* [What is being asked]:
Report every line from the following entries that contains the string "form".
--- Data for analysis Enclosed Below ---
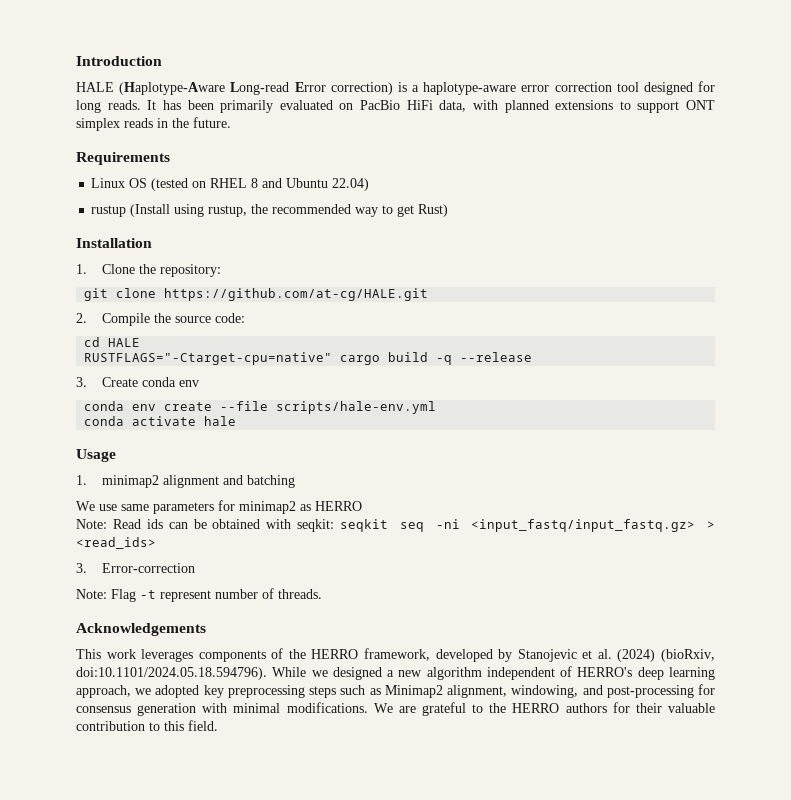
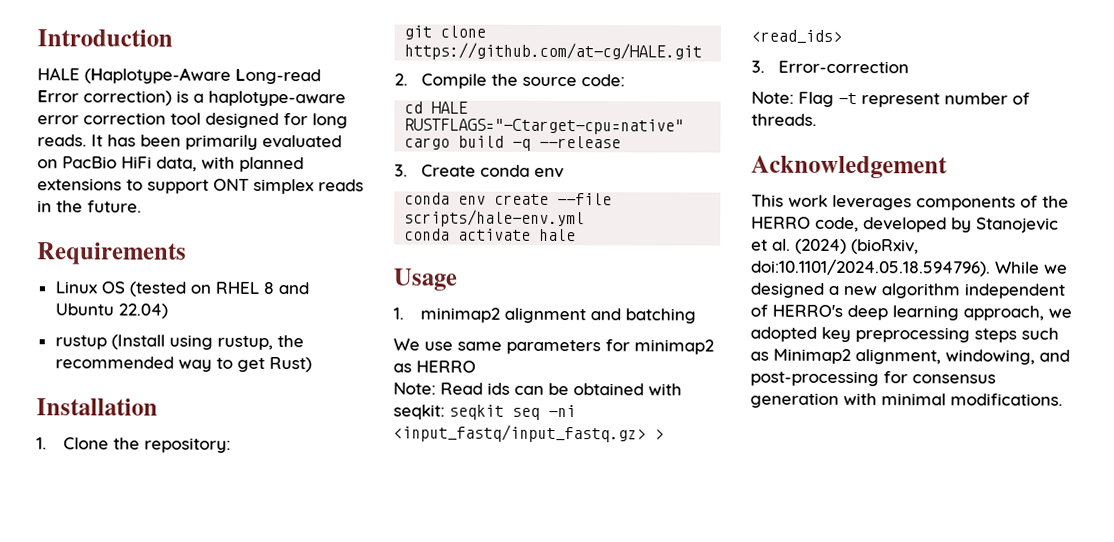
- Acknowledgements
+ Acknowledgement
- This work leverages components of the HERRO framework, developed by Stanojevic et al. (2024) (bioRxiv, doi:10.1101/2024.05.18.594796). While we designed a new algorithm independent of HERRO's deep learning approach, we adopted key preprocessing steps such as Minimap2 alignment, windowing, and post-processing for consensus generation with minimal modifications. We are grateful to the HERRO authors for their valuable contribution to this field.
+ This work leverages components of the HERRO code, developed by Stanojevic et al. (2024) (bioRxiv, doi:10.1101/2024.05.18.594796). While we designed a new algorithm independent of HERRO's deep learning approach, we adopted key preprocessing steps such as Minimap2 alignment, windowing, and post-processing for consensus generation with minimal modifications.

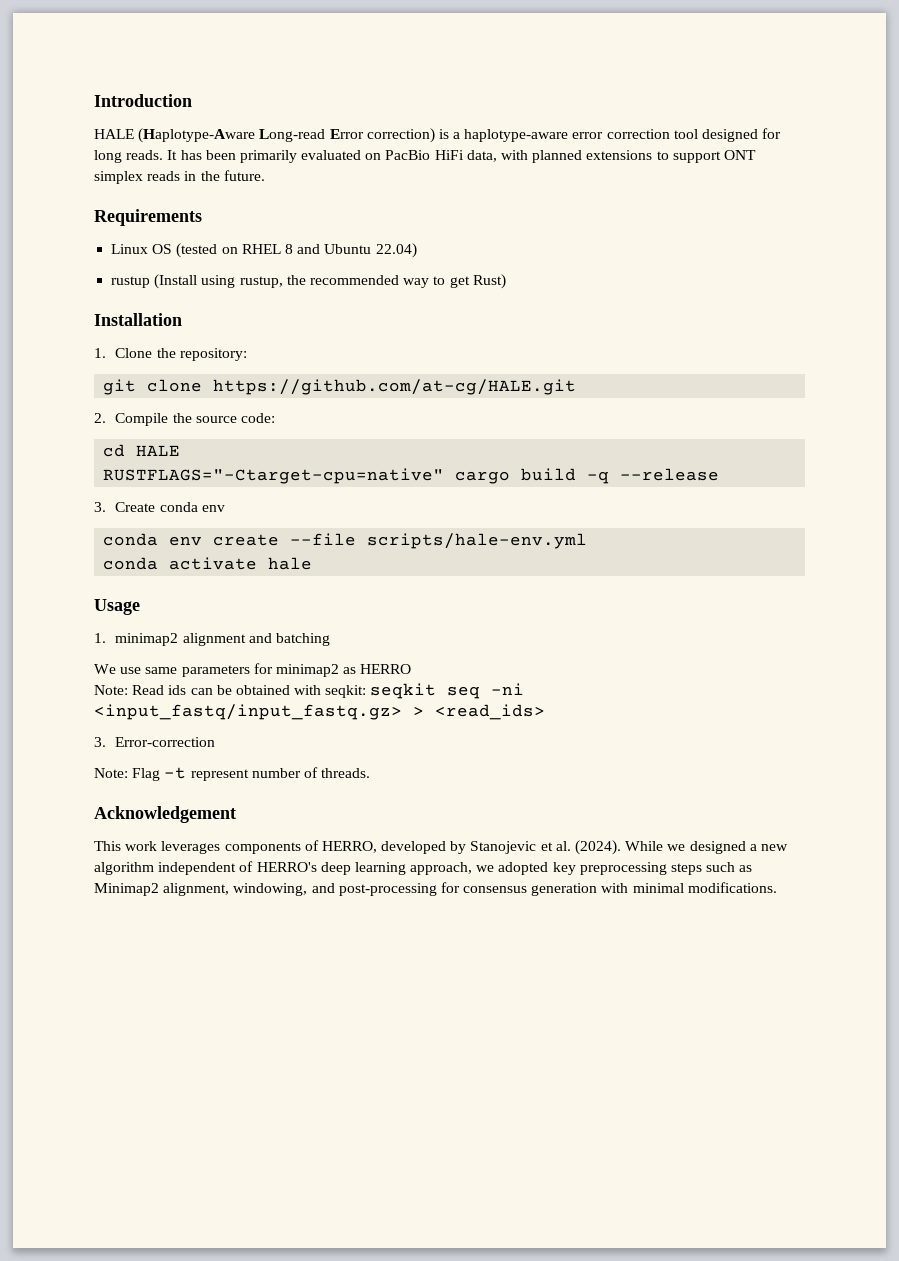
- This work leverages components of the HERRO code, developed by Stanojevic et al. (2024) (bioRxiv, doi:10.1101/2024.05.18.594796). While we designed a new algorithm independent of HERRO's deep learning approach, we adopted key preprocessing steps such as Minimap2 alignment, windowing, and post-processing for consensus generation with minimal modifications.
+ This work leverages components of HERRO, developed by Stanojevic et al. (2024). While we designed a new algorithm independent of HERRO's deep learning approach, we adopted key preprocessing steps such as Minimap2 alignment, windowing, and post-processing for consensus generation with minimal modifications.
--- End of Enclosed Data for analysis ---
--- Data for analysis Enclosed Below ---
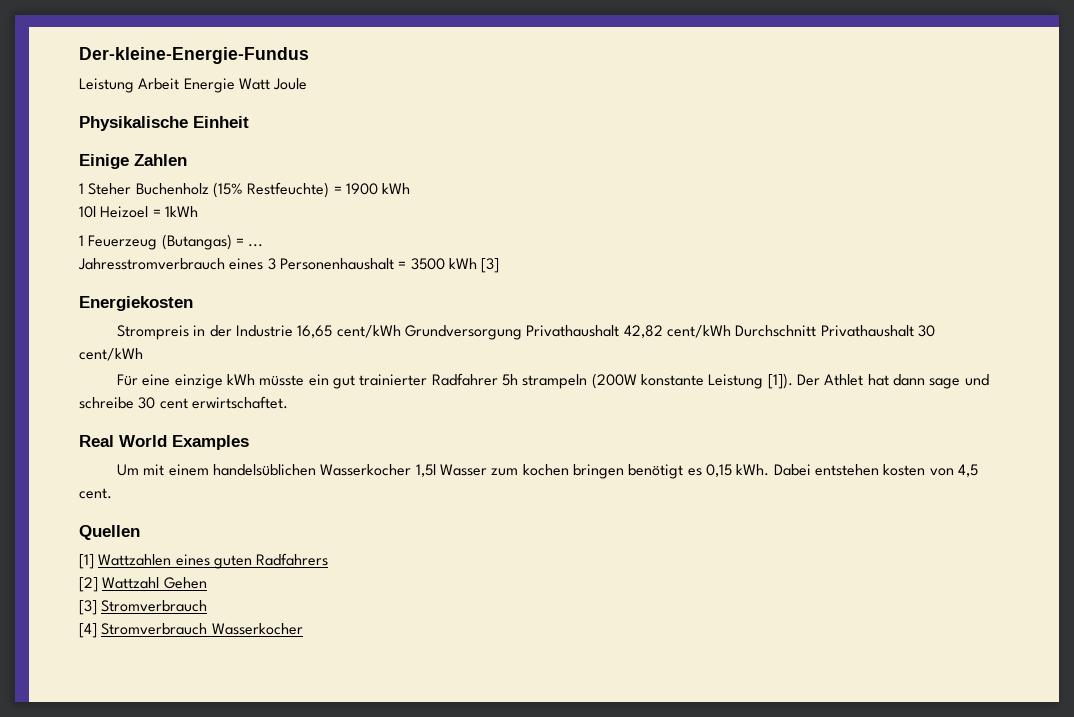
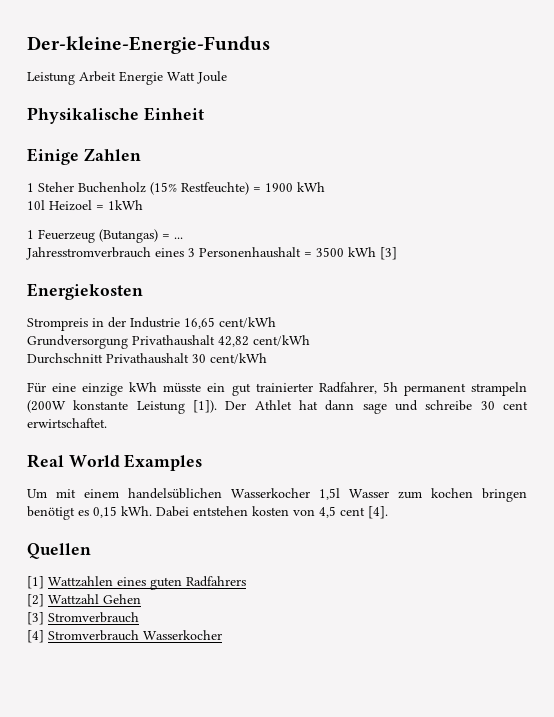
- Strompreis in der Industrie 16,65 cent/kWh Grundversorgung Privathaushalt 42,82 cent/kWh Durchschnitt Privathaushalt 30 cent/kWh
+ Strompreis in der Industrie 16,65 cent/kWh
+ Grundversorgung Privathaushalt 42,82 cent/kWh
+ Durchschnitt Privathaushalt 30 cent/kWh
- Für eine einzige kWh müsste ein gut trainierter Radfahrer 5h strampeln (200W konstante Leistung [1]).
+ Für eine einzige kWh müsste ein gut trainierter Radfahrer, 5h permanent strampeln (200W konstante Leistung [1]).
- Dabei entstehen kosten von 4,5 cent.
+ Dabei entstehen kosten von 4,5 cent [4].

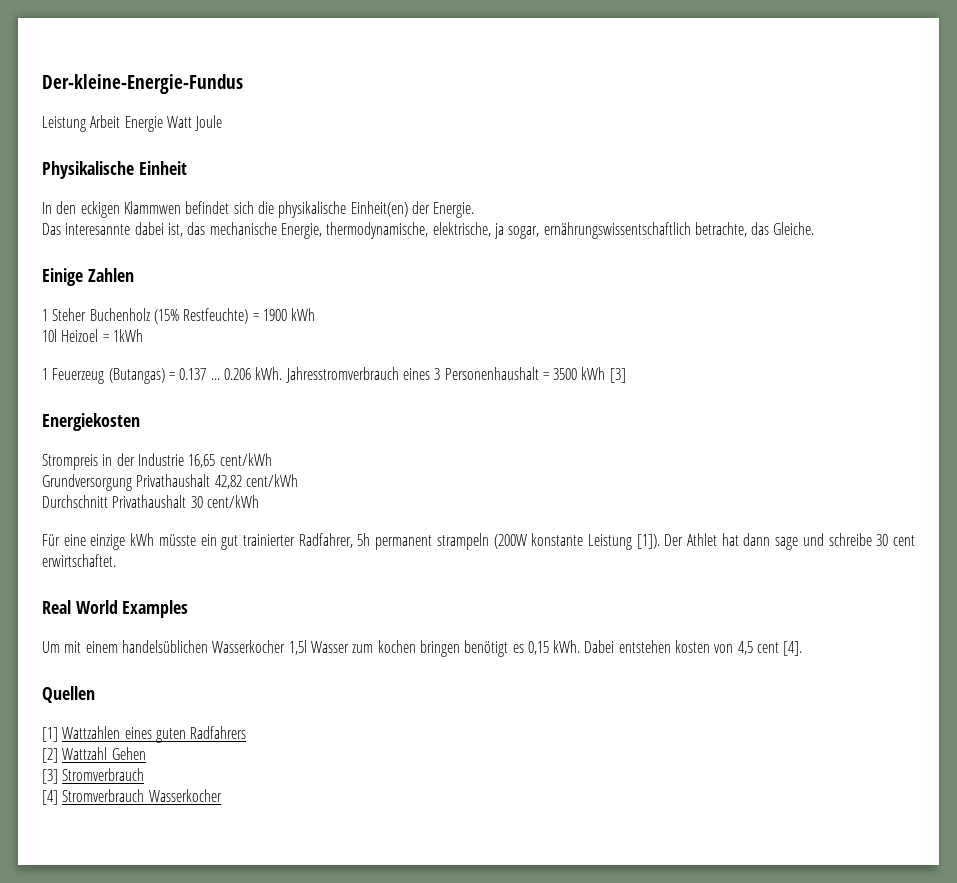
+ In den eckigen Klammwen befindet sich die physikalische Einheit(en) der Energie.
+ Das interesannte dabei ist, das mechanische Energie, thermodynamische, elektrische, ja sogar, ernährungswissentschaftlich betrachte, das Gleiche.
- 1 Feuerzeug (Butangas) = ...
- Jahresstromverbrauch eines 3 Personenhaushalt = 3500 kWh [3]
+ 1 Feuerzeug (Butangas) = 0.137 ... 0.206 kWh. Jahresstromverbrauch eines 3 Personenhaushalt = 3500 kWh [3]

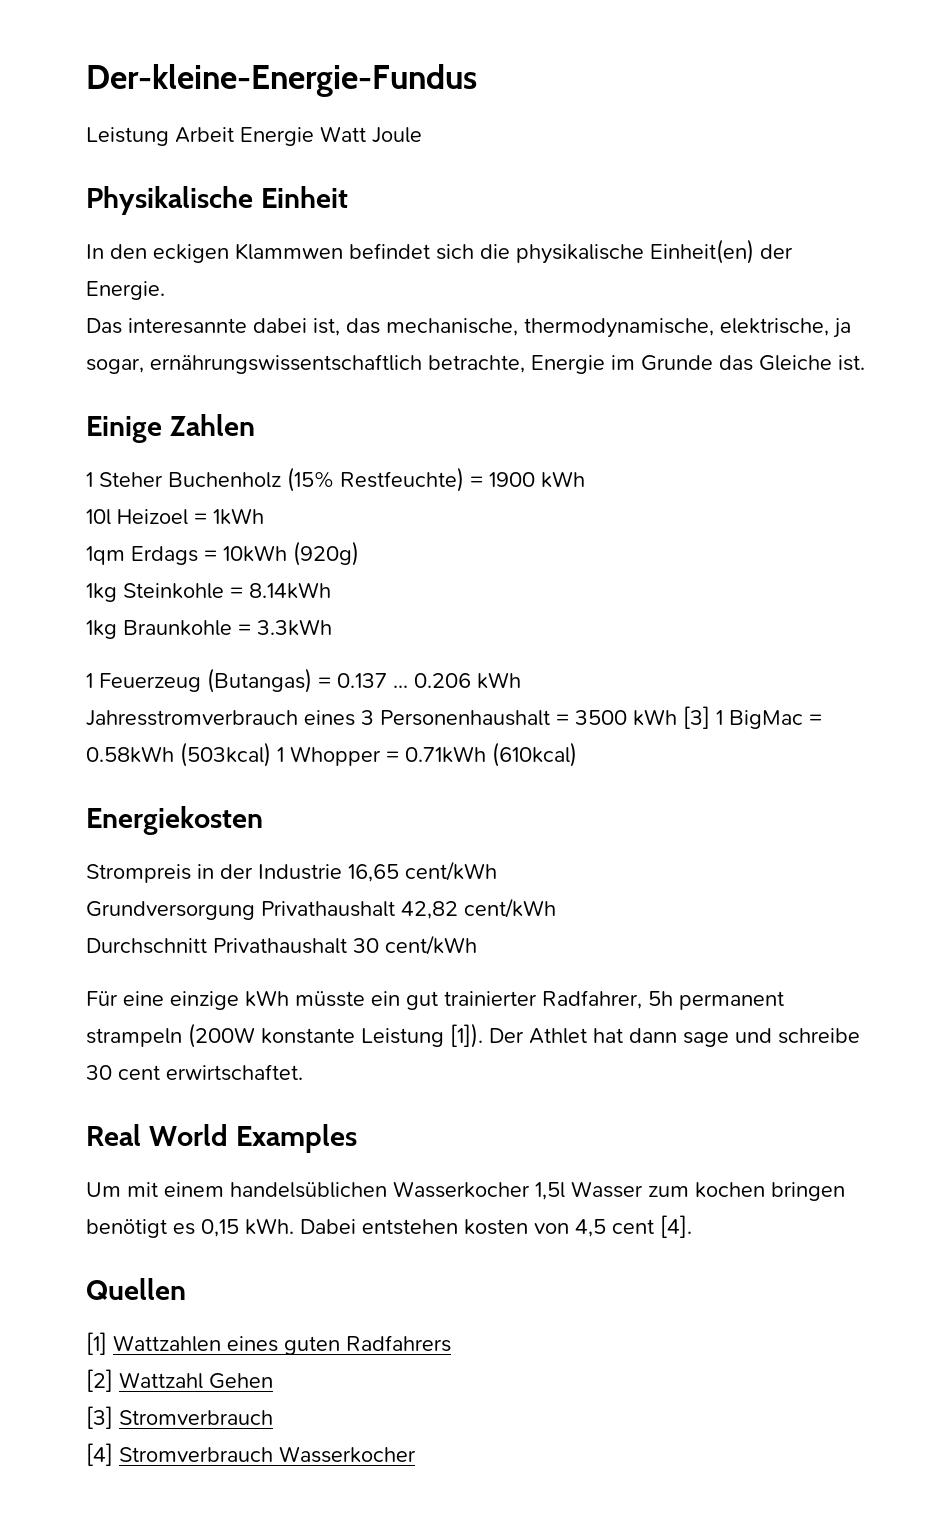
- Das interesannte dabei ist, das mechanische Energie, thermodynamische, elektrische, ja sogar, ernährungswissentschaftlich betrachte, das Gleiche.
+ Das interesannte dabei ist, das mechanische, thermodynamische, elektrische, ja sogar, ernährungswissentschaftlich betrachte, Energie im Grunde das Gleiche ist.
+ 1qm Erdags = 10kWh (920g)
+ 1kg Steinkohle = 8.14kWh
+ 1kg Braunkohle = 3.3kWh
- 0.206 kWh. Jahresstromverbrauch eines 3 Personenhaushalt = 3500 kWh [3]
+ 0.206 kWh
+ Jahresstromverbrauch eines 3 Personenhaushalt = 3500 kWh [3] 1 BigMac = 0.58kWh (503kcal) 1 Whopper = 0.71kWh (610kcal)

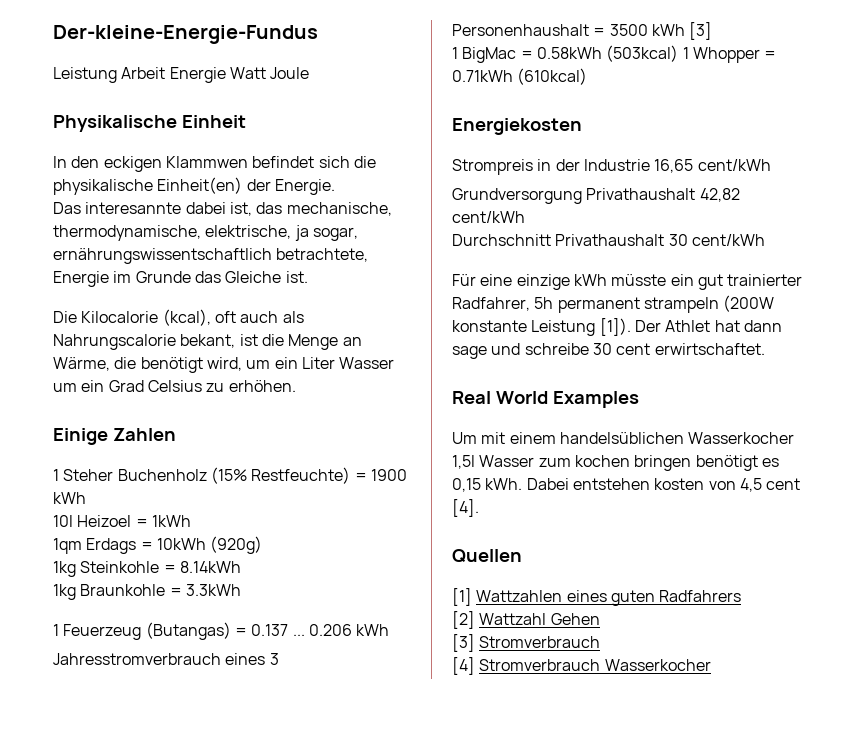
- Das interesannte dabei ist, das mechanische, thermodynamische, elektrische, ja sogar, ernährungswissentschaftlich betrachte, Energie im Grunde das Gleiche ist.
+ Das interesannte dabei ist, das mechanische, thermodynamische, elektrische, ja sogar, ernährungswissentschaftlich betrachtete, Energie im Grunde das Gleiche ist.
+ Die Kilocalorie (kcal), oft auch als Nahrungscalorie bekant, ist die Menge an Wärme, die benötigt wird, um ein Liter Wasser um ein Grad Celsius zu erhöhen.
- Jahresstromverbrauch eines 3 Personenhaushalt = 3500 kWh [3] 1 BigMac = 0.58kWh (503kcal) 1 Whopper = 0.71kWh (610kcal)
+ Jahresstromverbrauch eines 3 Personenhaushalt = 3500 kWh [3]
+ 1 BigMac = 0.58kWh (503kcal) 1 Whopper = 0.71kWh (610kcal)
--- End of Enclosed Data for analysis ---
--- Data for analysis Enclosed Below ---
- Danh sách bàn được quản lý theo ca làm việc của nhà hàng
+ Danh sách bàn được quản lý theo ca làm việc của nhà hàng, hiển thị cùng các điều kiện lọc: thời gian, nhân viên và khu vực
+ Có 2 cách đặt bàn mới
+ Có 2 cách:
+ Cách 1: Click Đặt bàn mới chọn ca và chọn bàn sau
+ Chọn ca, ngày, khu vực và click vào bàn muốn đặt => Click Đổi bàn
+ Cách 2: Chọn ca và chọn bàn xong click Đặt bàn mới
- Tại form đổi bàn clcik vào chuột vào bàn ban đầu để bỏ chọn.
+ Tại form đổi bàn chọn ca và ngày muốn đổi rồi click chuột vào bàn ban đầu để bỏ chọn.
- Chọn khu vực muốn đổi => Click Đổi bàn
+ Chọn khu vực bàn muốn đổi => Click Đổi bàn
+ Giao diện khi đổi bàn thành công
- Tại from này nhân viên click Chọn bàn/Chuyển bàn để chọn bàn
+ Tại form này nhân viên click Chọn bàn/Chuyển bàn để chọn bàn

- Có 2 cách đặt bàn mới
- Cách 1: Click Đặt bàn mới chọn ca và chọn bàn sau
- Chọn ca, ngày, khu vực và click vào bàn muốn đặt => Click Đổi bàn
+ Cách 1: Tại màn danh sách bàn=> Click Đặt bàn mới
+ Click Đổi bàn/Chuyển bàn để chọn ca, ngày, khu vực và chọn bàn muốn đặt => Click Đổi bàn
--- End of Enclosed Data for analysis ---
* [Task solution]:
- Tại form đổi bàn clcik vào chuột vào bàn ban đầu để bỏ chọn.
+ Tại form đổi bàn chọn ca và ngày muốn đổi rồi click chuột vào bàn ban đầu để bỏ chọn.
+ Tại form này nhân viên click Chọn bàn/Chuyển bàn để chọn bàn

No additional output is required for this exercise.